The Prime Minister says it is the “last chance” to meet the will of the British, who voted 52% for the exit of their country from the EU with Brexit.

The British Prime Minister announced on Tuesday a series of compromises, including the possibility of voting on a second referendum and the continuation of a temporary customs union with the European Union, in an attempt to rally his majority Brexit plan.

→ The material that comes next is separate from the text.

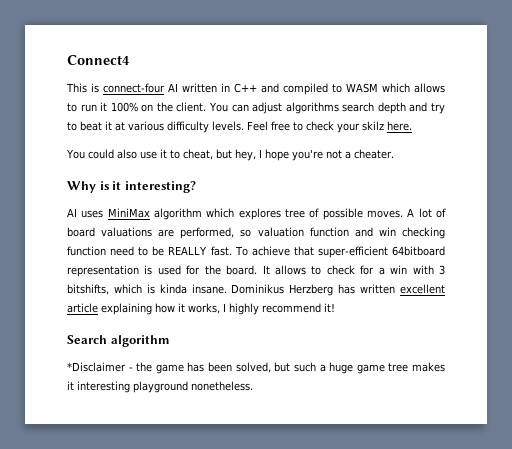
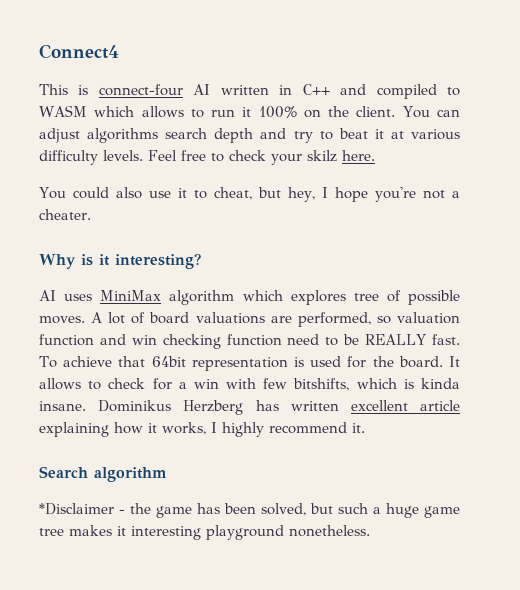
[317,246,445,258] super-efficient 64bitboard -> [151,356,186,367] 64bit
[439,265,445,275] 3 -> [263,378,288,389] few
[324,303,335,312] it! -> [352,423,365,433] it.

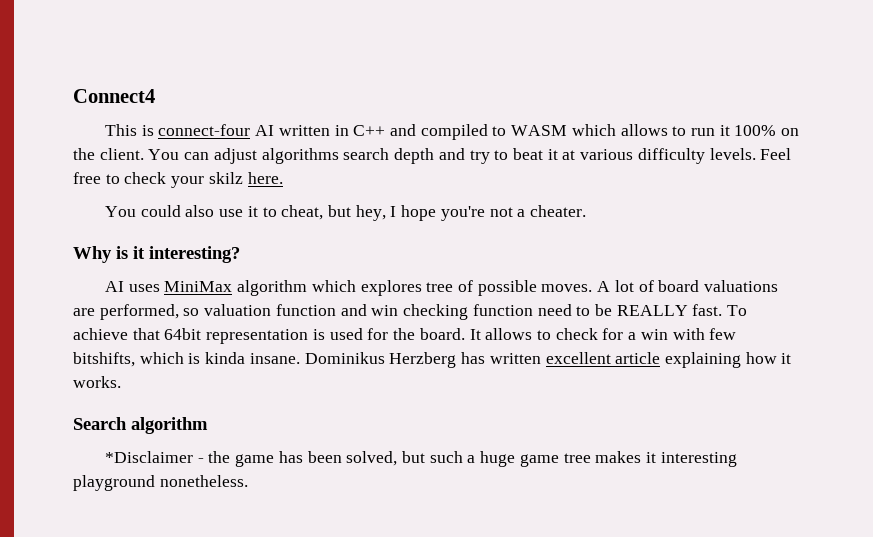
[162,422,365,437] works, I highly recommend it. -> [73,376,121,388] works.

Read also: Brexit: a six-month period offered in the United Kingdom

Theresa May urged them to support her, saying it was the “last chance to find a way” to meet the will of the British, who voted 52% for the exit of their country from the Union. in June 2016.

Rejected twice

Elected officials twice rejected the Brexit agreement concluded in November by the leader with Brussels, forcing him to postpone twice the date of the British exit, now scheduled for 31st October at the latest. It also forced the government to hold a massive European elections on Thursday, almost three years after the Brexit referendum.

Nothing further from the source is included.